RECORDS FOR PROCESSING:
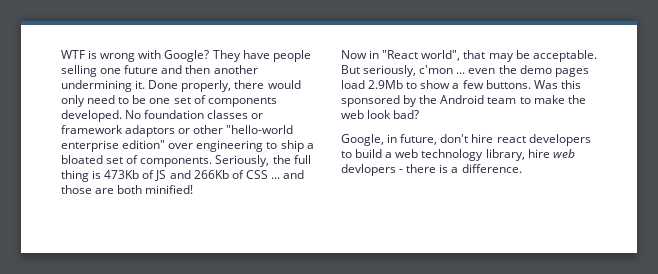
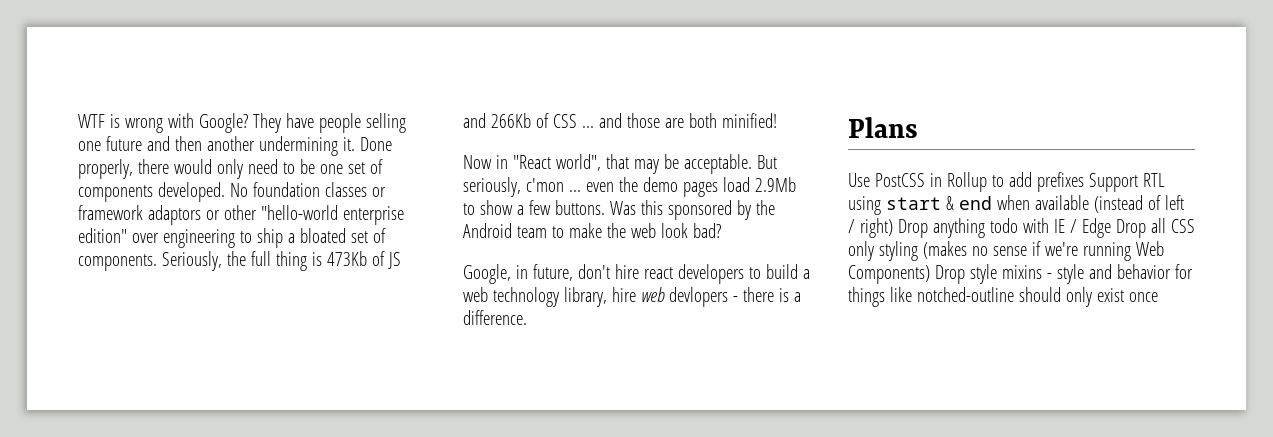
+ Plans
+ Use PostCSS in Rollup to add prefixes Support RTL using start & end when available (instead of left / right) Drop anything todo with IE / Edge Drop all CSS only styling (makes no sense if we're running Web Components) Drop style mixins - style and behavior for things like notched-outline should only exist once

* * *

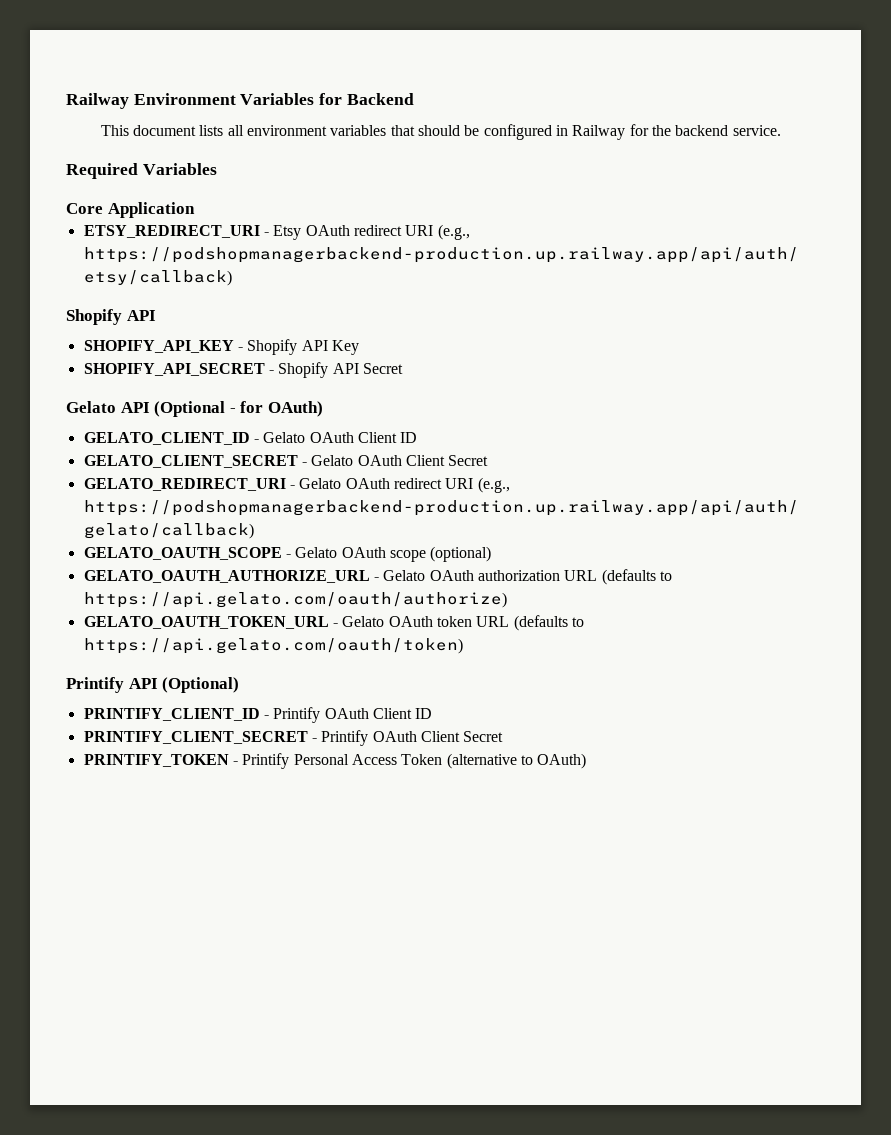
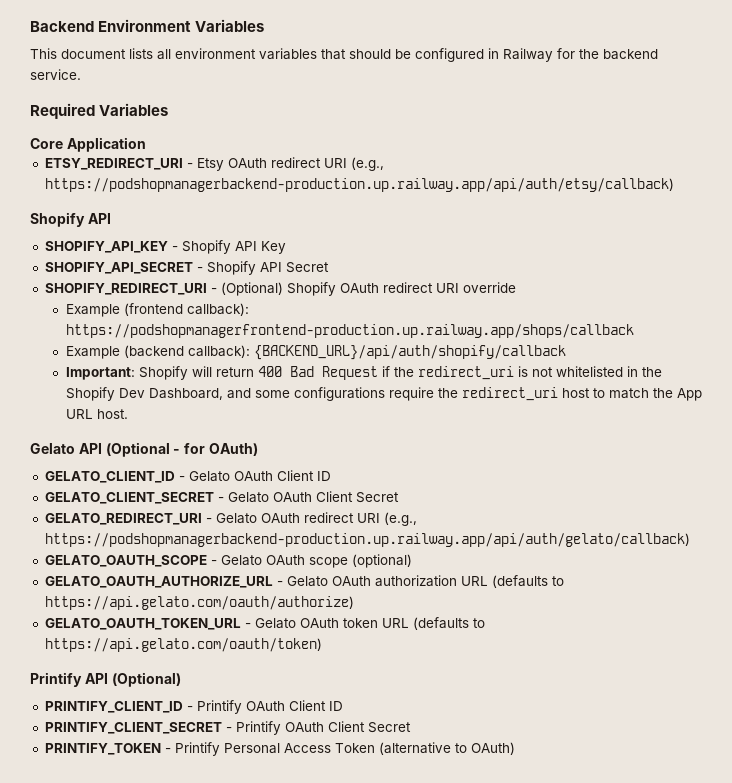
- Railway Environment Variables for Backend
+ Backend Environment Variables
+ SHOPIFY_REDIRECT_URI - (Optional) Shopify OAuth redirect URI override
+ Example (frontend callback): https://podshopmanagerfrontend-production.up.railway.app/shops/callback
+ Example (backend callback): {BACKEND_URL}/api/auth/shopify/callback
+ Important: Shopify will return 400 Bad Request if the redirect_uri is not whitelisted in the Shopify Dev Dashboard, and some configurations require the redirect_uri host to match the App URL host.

==

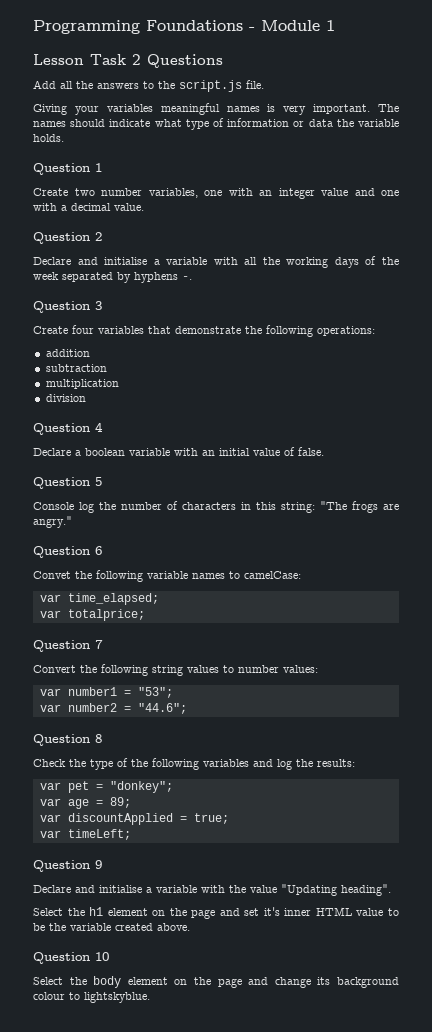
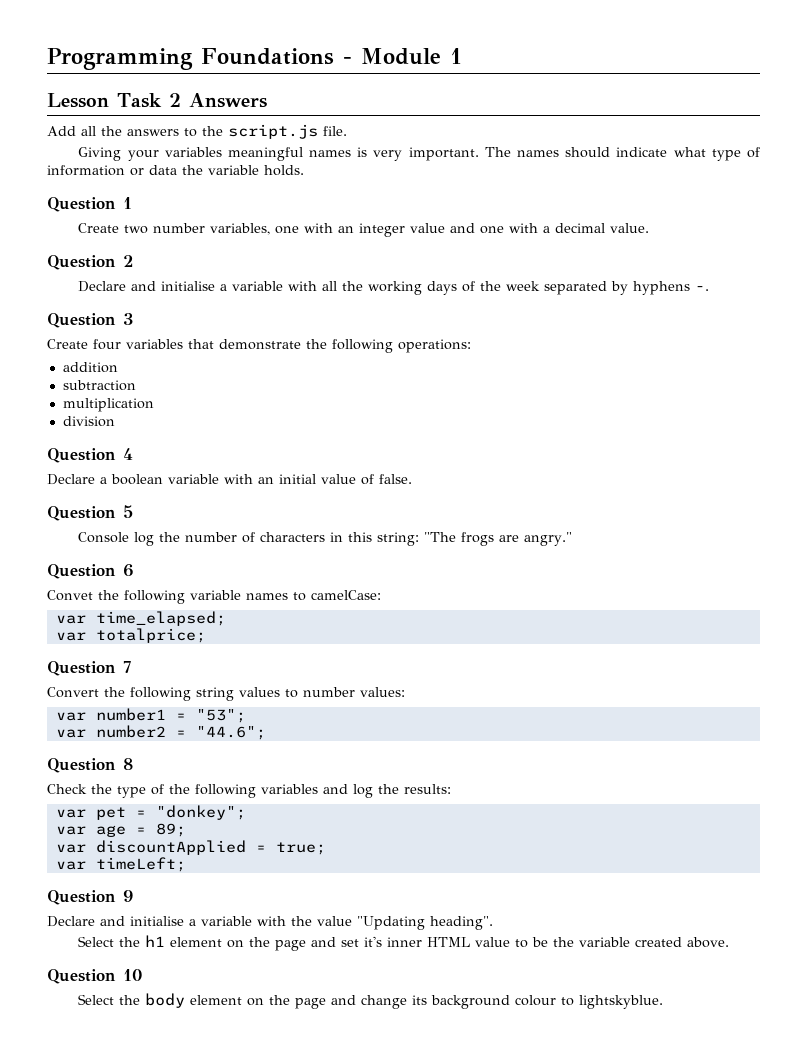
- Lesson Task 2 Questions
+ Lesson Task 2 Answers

WHAT IS NEEDED:
From the entries above, return exactly the line containing "redirect URI override", the line containing "App URL host.", and all lines between, and nothing else.

SOLVED PROBLEM:
+ SHOPIFY_REDIRECT_URI - (Optional) Shopify OAuth redirect URI override
+ Example (frontend callback): https://podshopmanagerfrontend-production.up.railway.app/shops/callback
+ Example (backend callback): {BACKEND_URL}/api/auth/shopify/callback
+ Important: Shopify will return 400 Bad Request if the redirect_uri is not whitelisted in the Shopify Dev Dashboard, and some configurations require the redirect_uri host to match the App URL host.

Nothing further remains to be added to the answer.